_Task details_:
Could you restate the entries word for word, without the images?

Change listing data
<<<<

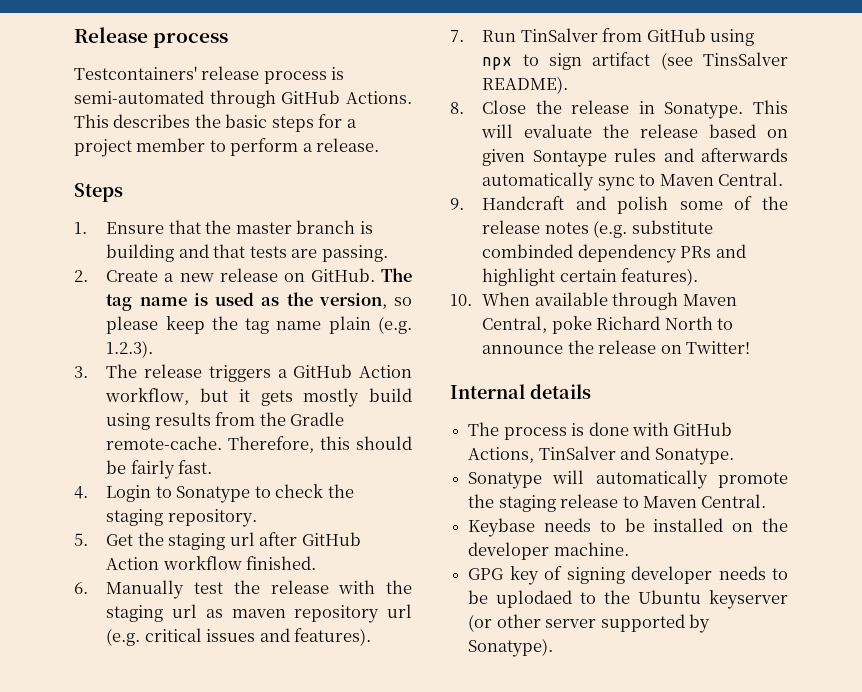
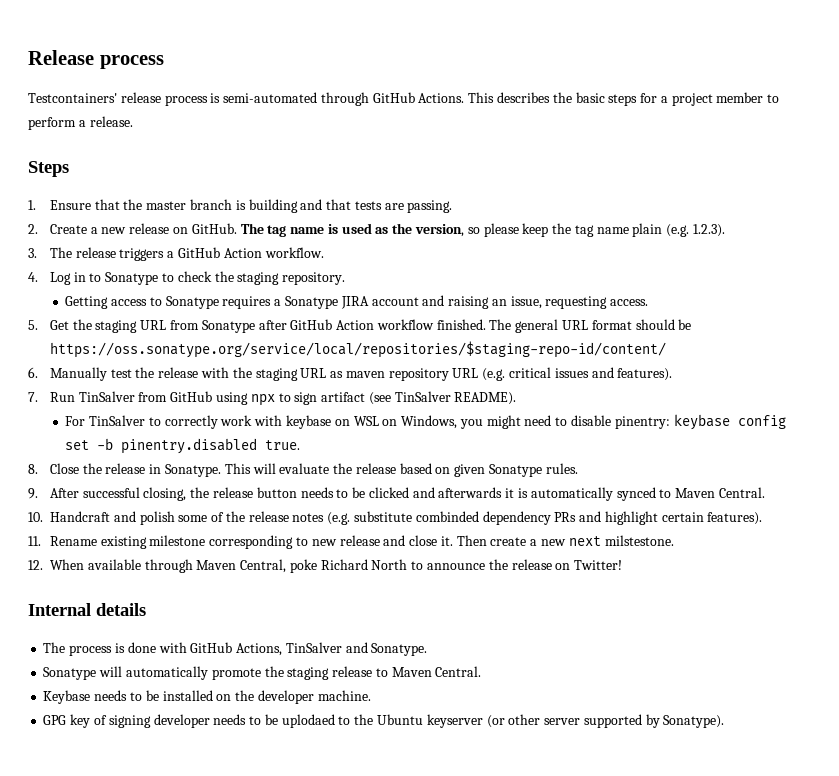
[105,388,413,407] [106,412,345,430] [106,436,413,453] [106,460,213,479] workflow, but it gets mostly build using results from the Gradle remote-cache. Therefore, this should be fairly fast. -> [264,247,324,258] workflow.
[106,485,152,502] Login -> [49,272,86,285] Log in
(257, 518) none -> [65,295,649,309] // Getting access to Sonatype requires a Sonatype JIRA account and raising an issue, requesting access.
[229,532,255,546] url -> [140,320,255,333] URL from Sonatype
(317, 563) none -> [489,319,692,333] [49,341,666,358] The general URL format should be https://oss.sonatype.org/service/local/repositories/$staging-repo-id/content/
[172,604,198,618] url -> [300,368,327,378] URL
[387,604,413,618] url -> [452,368,479,378] URL
[703,52,788,66] TinsSalver -> [394,391,451,402] TinSalver
(569, 85) none -> [65,414,786,430] [65,438,301,454] // For TinSalver to correctly work with keybase on WSL on Windows, you might need to disable pinentry: keybase config set -b pinentry.disabled true.
[532,148,789,167] [482,172,784,191] [450,198,464,210] Sontaype rules and afterwards automatically sync to Maven Central. // 9. -> [489,463,578,477] [28,487,765,501] [28,512,43,522] Sonatype rules. // 9. After successful closing, the release button needs to be clicked and afterwards it is automatically synced to Maven Central. // 10.
[450,294,472,306] 10. -> [28,535,674,549] [28,560,43,570] 11. Rename existing milestone corresponding to new release and close it. Then create a new next milstestone. // 12.

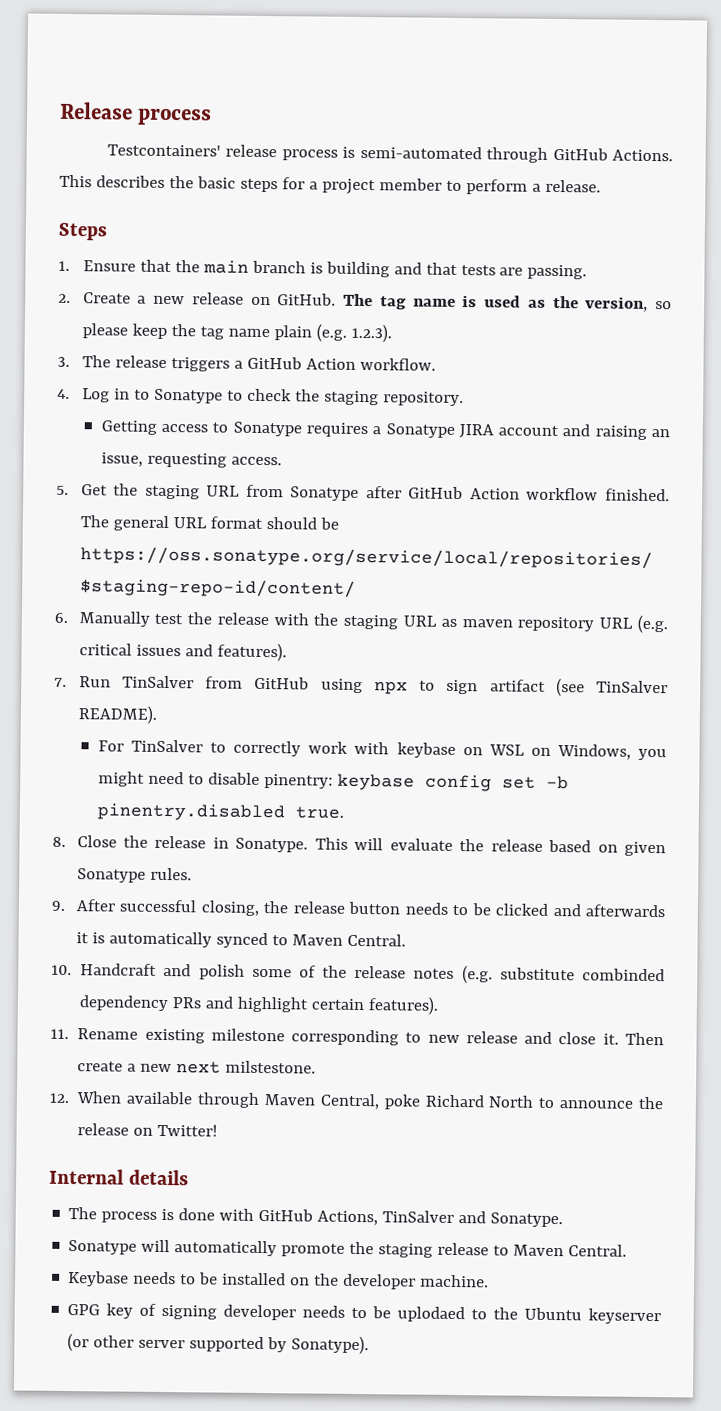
[146,201,187,210] master -> [202,260,249,274] main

>>>>

_Reply_:
[105,388,413,407] [106,412,345,430] [106,436,413,453] [106,460,213,479] workflow, but it gets mostly build using results from the Gradle remote-cache. Therefore, this should be fairly fast. -> [264,247,324,258] workflow.
[106,485,152,502] Login -> [49,272,86,285] Log in
(257, 518) none -> [65,295,649,309] // Getting access to Sonatype requires a Sonatype JIRA account and raising an issue, requesting access.
[229,532,255,546] url -> [140,320,255,333] URL from Sonatype
(317, 563) none -> [489,319,692,333] [49,341,666,358] The general URL format should be https://oss.sonatype.org/service/local/repositories/$staging-repo-id/content/
[172,604,198,618] url -> [300,368,327,378] URL
[387,604,413,618] url -> [452,368,479,378] URL
[703,52,788,66] TinsSalver -> [394,391,451,402] TinSalver
(569, 85) none -> [65,414,786,430] [65,438,301,454] // For TinSalver to correctly work with keybase on WSL on Windows, you might need to disable pinentry: keybase config set -b pinentry.disabled true.
[532,148,789,167] [482,172,784,191] [450,198,464,210] Sontaype rules and afterwards automatically sync to Maven Central. // 9. -> [489,463,578,477] [28,487,765,501] [28,512,43,522] Sonatype rules. // 9. After successful closing, the release button needs to be clicked and afterwards it is automatically synced to Maven Central. // 10.
[450,294,472,306] 10. -> [28,535,674,549] [28,560,43,570] 11. Rename existing milestone corresponding to new release and close it. Then create a new next milstestone. // 12.

[146,201,187,210] master -> [202,260,249,274] main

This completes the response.